In the past, XM had been very aggressive in pursuing the Family Plan subscribers, and it made great sense. While the ARPU was lower, it was an easy sell, because the subscriber obviously already was in love with the concept of satellite radio. XM’s earlier push made sense because they were getting a lot of in dash OEM subscriptions, where Sirius was behind the curve in the OEM channel, and thus many Sirius subscribers had retail units which could easily be transported from car to home.

Now the Sirius brand has enough OEM channel subscribers to make marketing the Family Plan more viable, and it would appear that this is exactly what they are doing. Lately I have heard a concerted push on Family Plan subscriptions on various Sirius channels. The company is offering special pricing to existing subscribers, and structuring the deal so as to lock in both the original and second subscription for a specified length of time. At this point I would estimate that Sirius XM Radio is at 18% for the Family Plan.

Getting the blended company (Sirius XM Radio) to the 25% Family Plan threshold is important. The more often a subscriber can listen to your product, the more loyal they will become. Simply stated, 2 subscriptions at an ARPU of $10 is better than 1 at $12.95 with a revenue share attached. If Sirius XM radio were already at a 25% threshold, they would effectively have over 1,300,000 more subscribers than they currently do. That would represent over $9,000,000 more in revenue to the company that is not hindered by revenue share agreements. Yes, there will be a SAC impact, and the cheaper plan is not friendly to the ARPU metric, but it would be a benefit to churn, and the metric that matters most…the bottom line.
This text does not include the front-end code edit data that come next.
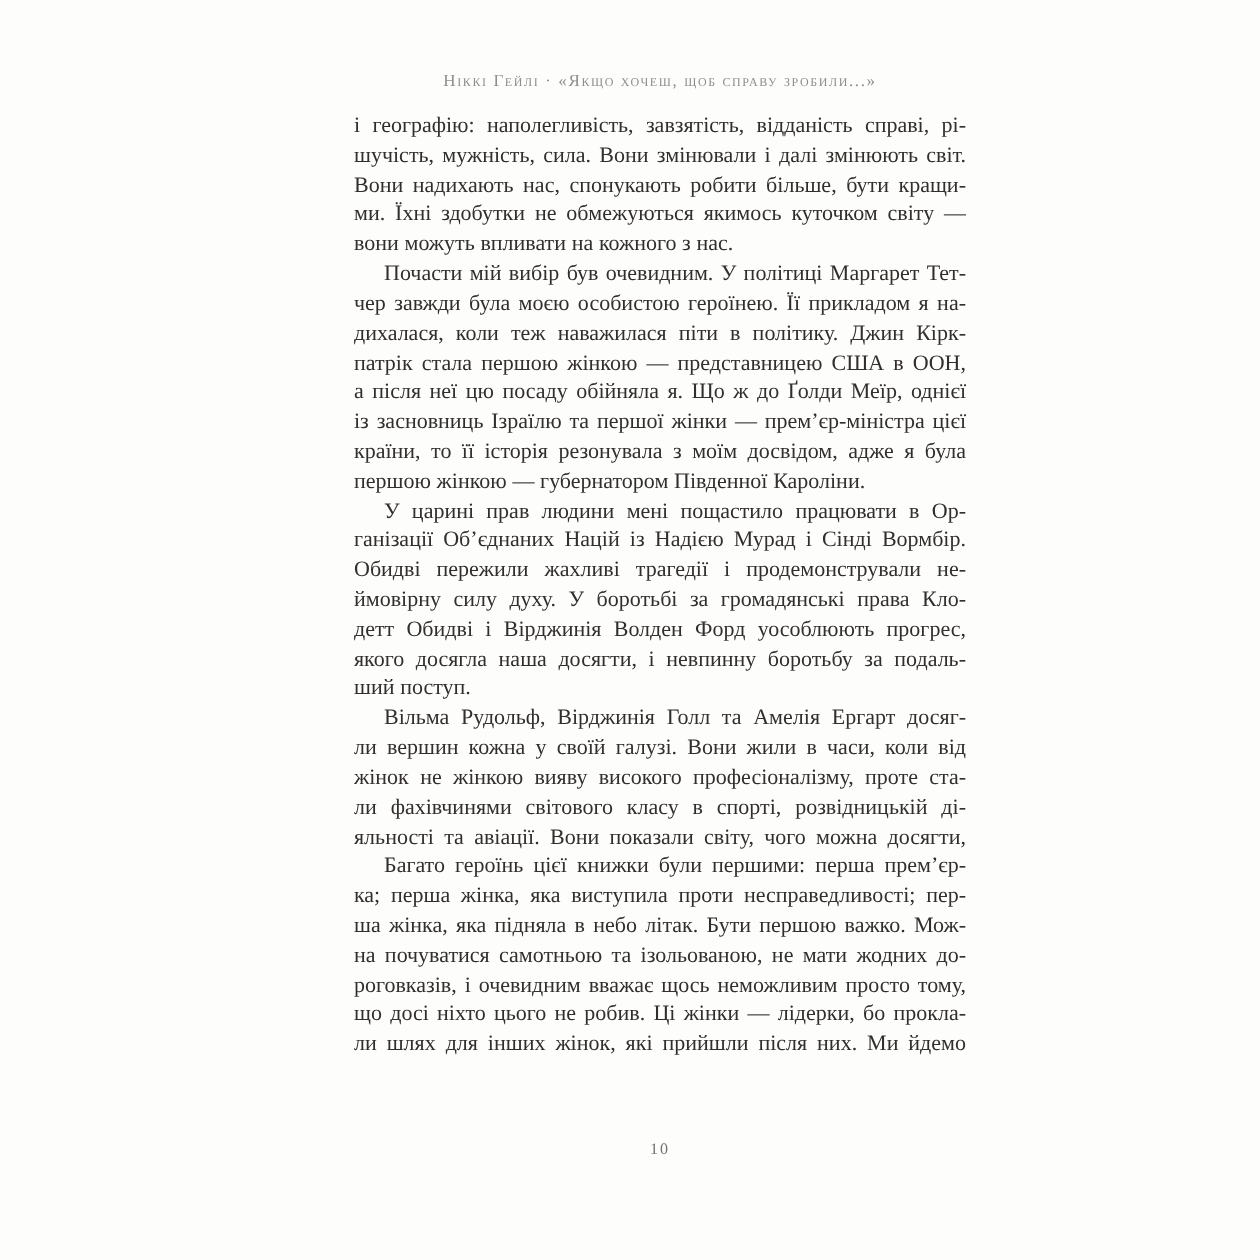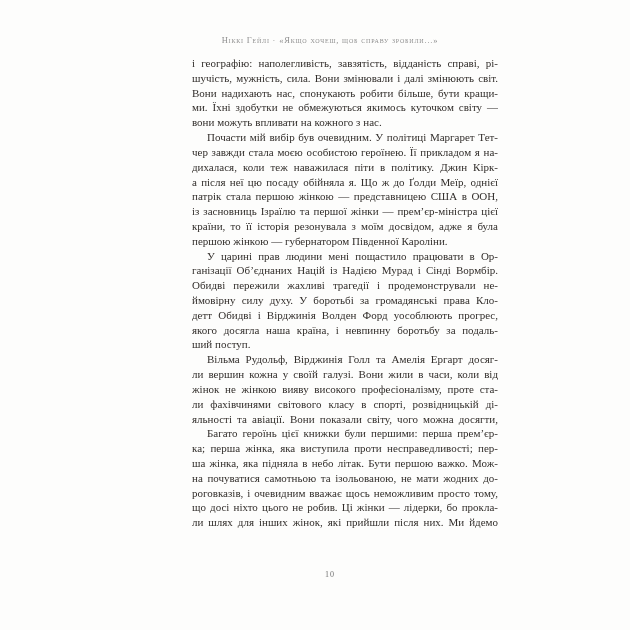"і географію: наполегливість, завзятість," .content { left: 15px -> 0 }
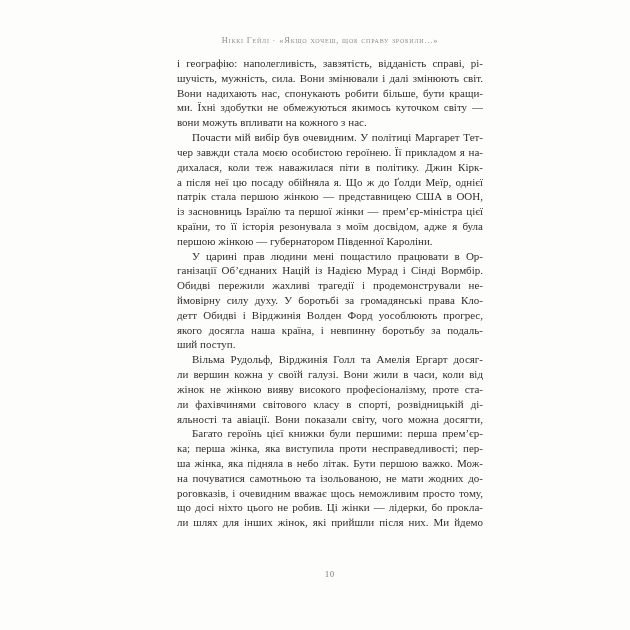"чер завжди стала моєю особистою" div.ln { text: стала -> була }
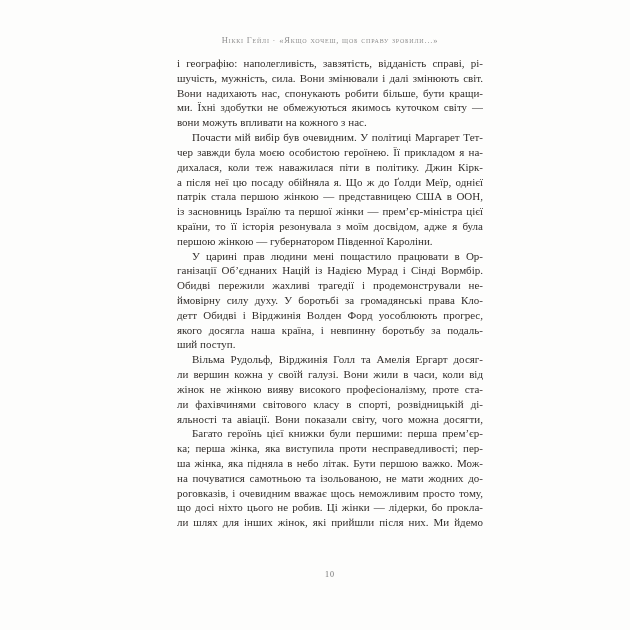"а після неї цю посаду" div.ln { order: before "патрік стала першою жінкою —" -> after "патрік стала першою жінкою —" }
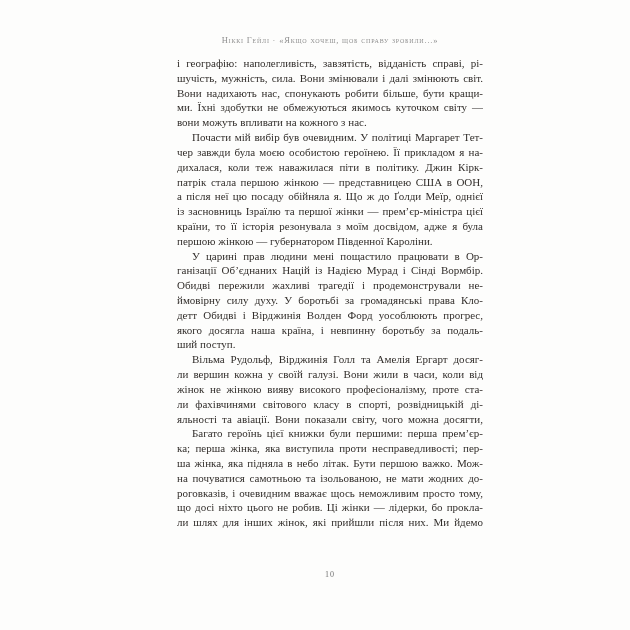"якого досягла наша країна, і" div.ln { text: країна -> досягти }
While everyone is anxious to see some synergies play out, and everyone wants to see wonderful promotions that put satellite radio in the news, there are still existing opportunities within the company to improve the revenue and cash flow without a huge investment. Given Mel Karmazin’s statements on getting to $400 in synergies, and getting to Positive cash flow, efforts in areas such as the Family Plan are where we will see the biggest impact. The Family Plan is not as sexy as a new wearable, or A-La-Carte programming, but it could well be these types of activities that deliver the most reward for the smallest capital investment.

I would suggest watching this line item in the future. With XM, the magic number appeared to be 25% of the base, and I would imagine that is the initial goal of the company. At over $9,000,000 per month, the Family Plan subscription is something well worth chasing.